The Xaela sighed, seemingly in irritation as she rubbed her temple with her index finger. "While you seem to know more than I thought, I can hardly say I am surprised at your reaction. For one, it is rather presumptuous of you to believe that I am constantly aware of every single Khadai present or absent. For two, you are the one who must prove yourselves to me. And for three, if you truly knew a Khadai, then you would know enough about them to know how unflappable they are about their 'duty'. Unless he is dead or his mission requires him to be elsewhere, then your friend is certainly back where he belongs."


The Au Ra paced ever so slightly, placing the firepit between herself, and Ashur and Roen. "Though, this does answer some of my questions. You won't find any Aljai at Reunion; not at this time of year, perhaps not for several years.

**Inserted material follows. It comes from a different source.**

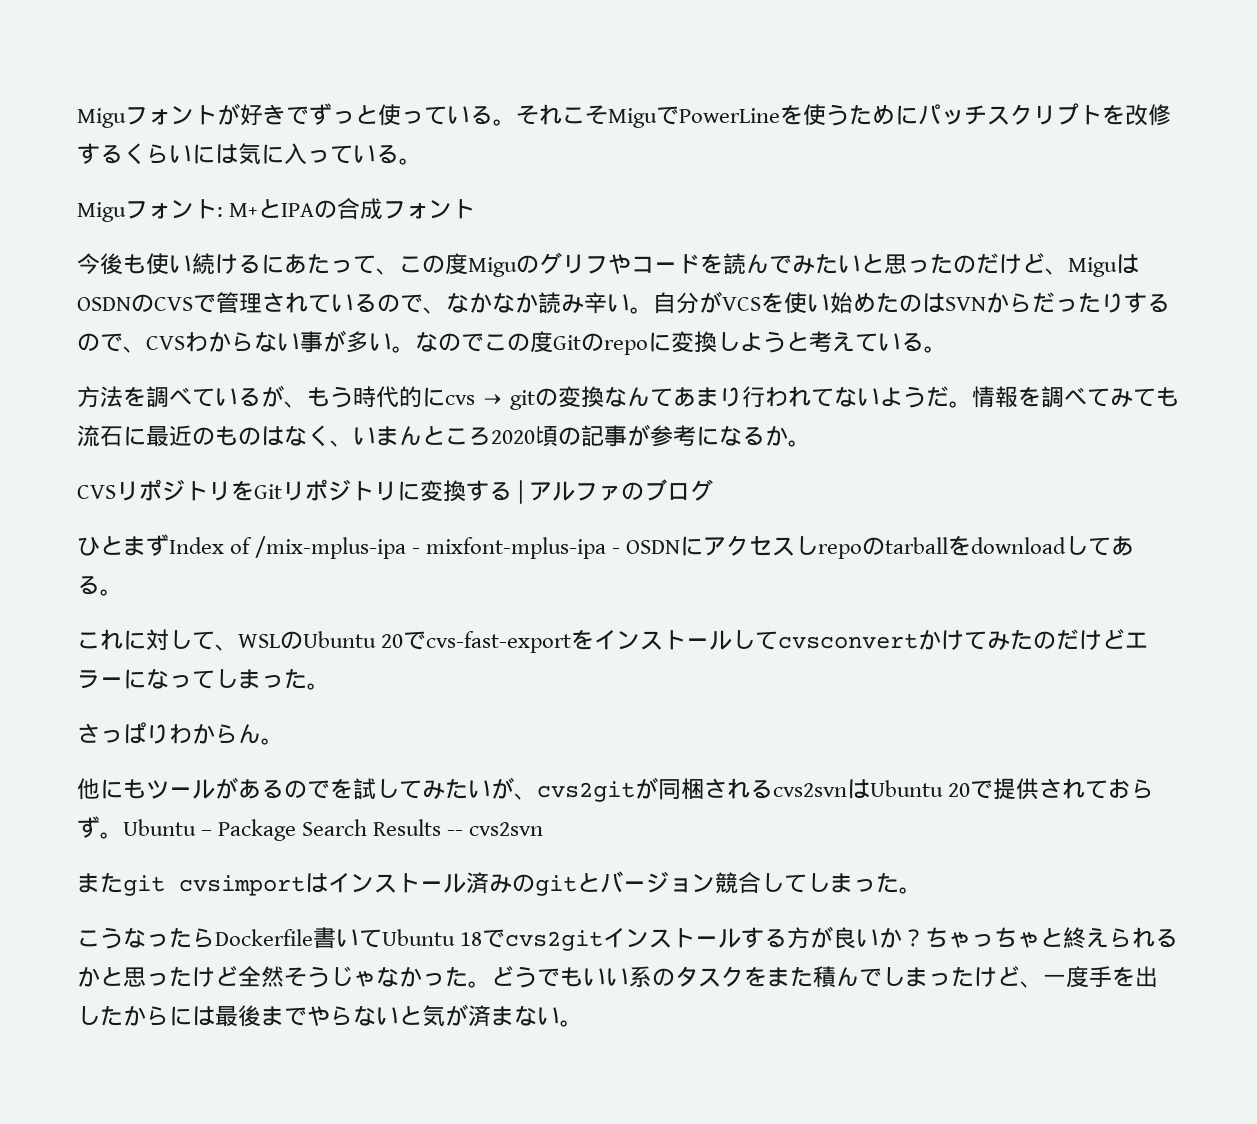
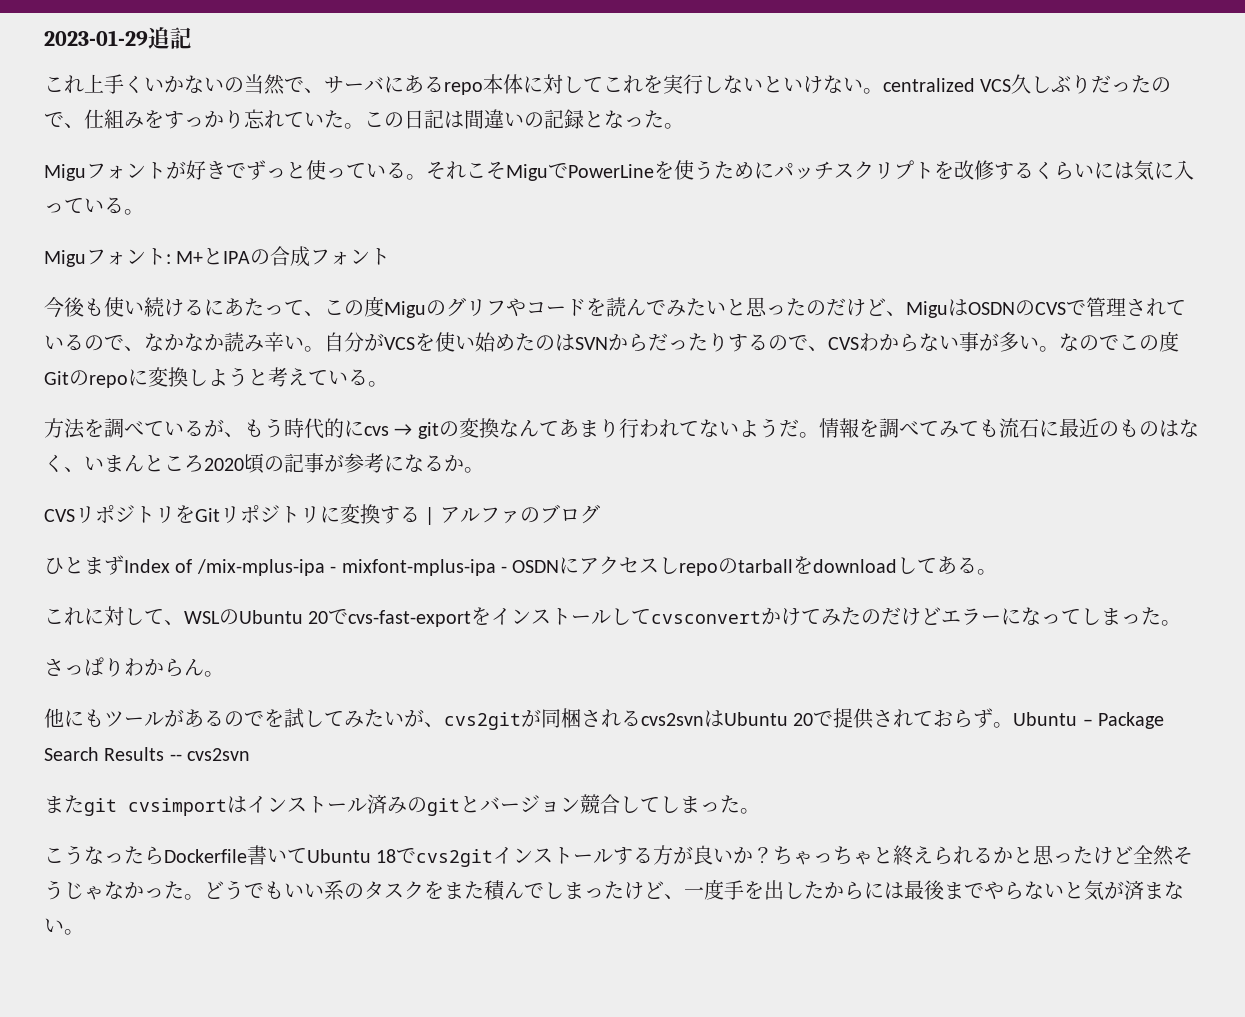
+ 2023-01-29追記
+ これ上手くいかないの当然で、サーバにあるrepo本体に対してこれを実行しないといけない。centralized VCS久しぶりだったので、仕組みをすっかり忘れていた。この日記は間違いの記録となった。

And asking myself to prove my caste as Tsenkhai would more than likely both of you similar to...them." The Xaela waved rather dismissively at the unconscious Elezen. "I am sure you can tell that I do not have any of the implements that you foreigners usually require to cast magic. Your...sticks or books or whatnot. Such things are unnecessary. Surely that will suffice, unless you feel you require a firsthand demonstration." Her tone was one of idleness, almost boredom, rather than that of a threat or a warning.


Nonetheless, Ashur not-so-subtlely placed his right hand on his hip; the opposite side of his shortsword, but the implication was clear enough.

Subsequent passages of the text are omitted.